Nearest Neighbors Regression

The simplest possible nonparametric regression method is the $k$-nearest neighbors regression. This is easier to explain in words than to write out in math. Given an input $x$, find the closest one of the $k$ clusters that contains it and then return the mean of the data values in that cluster. As a univariate example, let's consider the following chirp waveform,

$$ y(x)=\cos\left(2\pi\left(f_o x + \frac{BW x^2}{2\tau}\right)\right) $$

This waveform is important in high-resolution radar applications. The $f_o$ is the start frequency and $BW/\tau$ is the frequency slope of the signal. For our example, the fact that it is nonuniform over its domain is important. We can easily create some data by sampling the chirp as in the following,

In [144]:
import numpy as np
from numpy import cos, pi
xi = np.linspace(0,1,100)[:,None]
xin = np.linspace(0,1,12)[:,None]
f0 = 1 # init frequency
BW = 5
y = cos(2*pi*(f0*xin+(BW/2.0)*xin**2))

We can use this data to construct a simple nearest neighbor estimator using Scikit-learn,

In [145]:
from sklearn.neighbors import KNeighborsRegressor
knr=KNeighborsRegressor(2) 
knr.fit(xin,y)
Out[145]:
KNeighborsRegressor(algorithm='auto', leaf_size=30, metric='minkowski',
          metric_params=None, n_jobs=1, n_neighbors=2, p=2,
          weights='uniform')

Programming Tip.

Scikit-learn has a fantastically consistent interface. The fit function above fits the model parameters to the data. The corresponding predict function returns the output of the model given an arbitrary input. We will spend a lot more time on Scikit-learn in the machine learning chapter. The [:,None] part at the end is just injecting a column dimension into the array in order to satisfy the dimensional requirements of Scikit-learn.

In [146]:
from matplotlib.pylab import subplots
fig,ax=subplots()
yi = cos(2*pi*(f0*xi+(BW/2.0)*xi**2))
_=ax.plot(xi,yi,'k--',lw=2,label=r'$y(x)$')
_=ax.plot(xin,y,'ko',lw=2,ms=11,color='gray',alpha=.8,label='$y(x_i)$')
_=ax.fill_between(xi.flat,yi.flat,knr.predict(xi).flat,color='gray',alpha=.3)
_=ax.plot(xi,knr.predict(xi),'k-',lw=2,label='$\hat{y}(x)$')
_=ax.set_aspect(1/4.)
_=ax.axis(ymax=1.05,ymin=-1.05)
_=ax.set_xlabel(r'$x$',fontsize=24)
_=ax.legend(loc=0)
fig.set_tight_layout(True)
#fig.savefig('fig-statistics/nonparametric_004.png')
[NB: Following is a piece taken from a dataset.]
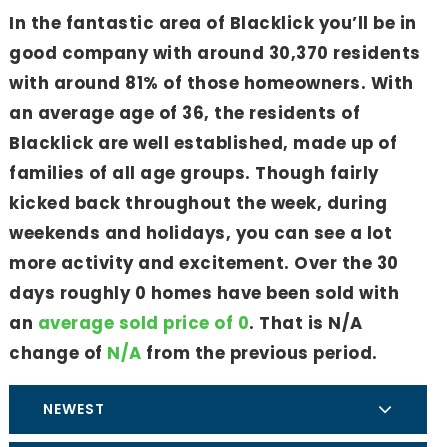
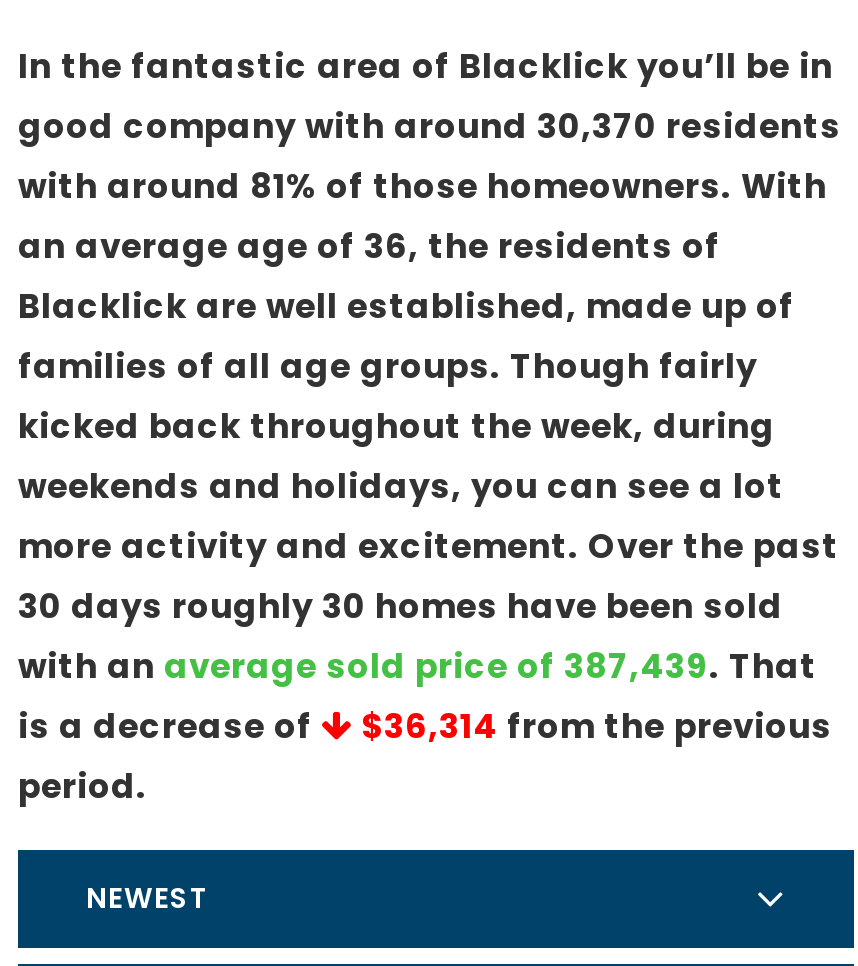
[9,252,399,364] more activity and excitement. Over the 30 | days roughly 0 homes have been sold with | an average sold price of 0. That is N/A | change of N/A from the previous period. -> [18,523,839,809] more activity and excitement. Over the past | 30 days roughly 30 homes have been sold | with an average sold price of 387,439. That | is a decrease of | $36,314 from the previous | period.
The dotted line shows the chirp signal and the solid line shows the nearest neighbor estimate. The gray circles are the sample points that we used to fit the nearest neighbor estimator. The shaded area shows the gaps between the estimator and the unsampled chirp.

Figure shows the sampled signal (gray circles) against the values generated by the nearest neighbor estimator (solid line). The dotted line is the full unsampled chirp signal, which increases in frequency with $x$. This is important for our example because it adds a non-stationary aspect to this problem in that the function gets progressively wigglier with increasing $x$. The area between the estimated curve and the signal is shaded in gray. Because the nearest neighbor estimator uses only two nearest neighbors, for each new $x$, it finds the two adjacent $X_i$ that bracket the $x$ in the training data and then averages the corresponding $Y_i$ values to compute the estimated value. That is, if you take every adjacent pair of sequential gray circles in the Figure, you find that the horizontal solid line splits the pair on the vertical axis. We can adjust the number of nearest neighbors by changing the constructor,

In [147]:
knr=KNeighborsRegressor(3) 
knr.fit(xin,y)
Out[147]:
KNeighborsRegressor(algorithm='auto', leaf_size=30, metric='minkowski',
          metric_params=None, n_jobs=1, n_neighbors=3, p=2,
          weights='uniform')
In [148]:
fig,ax=subplots()
_=ax.plot(xi,yi,'k--',lw=2,label=r'$y(x)$')
_=ax.plot(xin,y,'ko',lw=2,ms=11,color='gray',alpha=.8,label='$y(x_i)$')
_=ax.fill_between(xi.flat,yi.flat,knr.predict(xi).flat,color='gray',alpha=.3)
_=ax.plot(xi,knr.predict(xi),'k-',lw=2,label='$\hat{y}(x)$')
_=ax.set_aspect(1/4.)
_=ax.axis(ymax=1.05,ymin=-1.05)
_=ax.set_xlabel(r'$x$',fontsize=24)
_=ax.legend(loc=0)
fig.set_tight_layout(True)
#fig.savefig('fig-statistics/nonparametric_005.png')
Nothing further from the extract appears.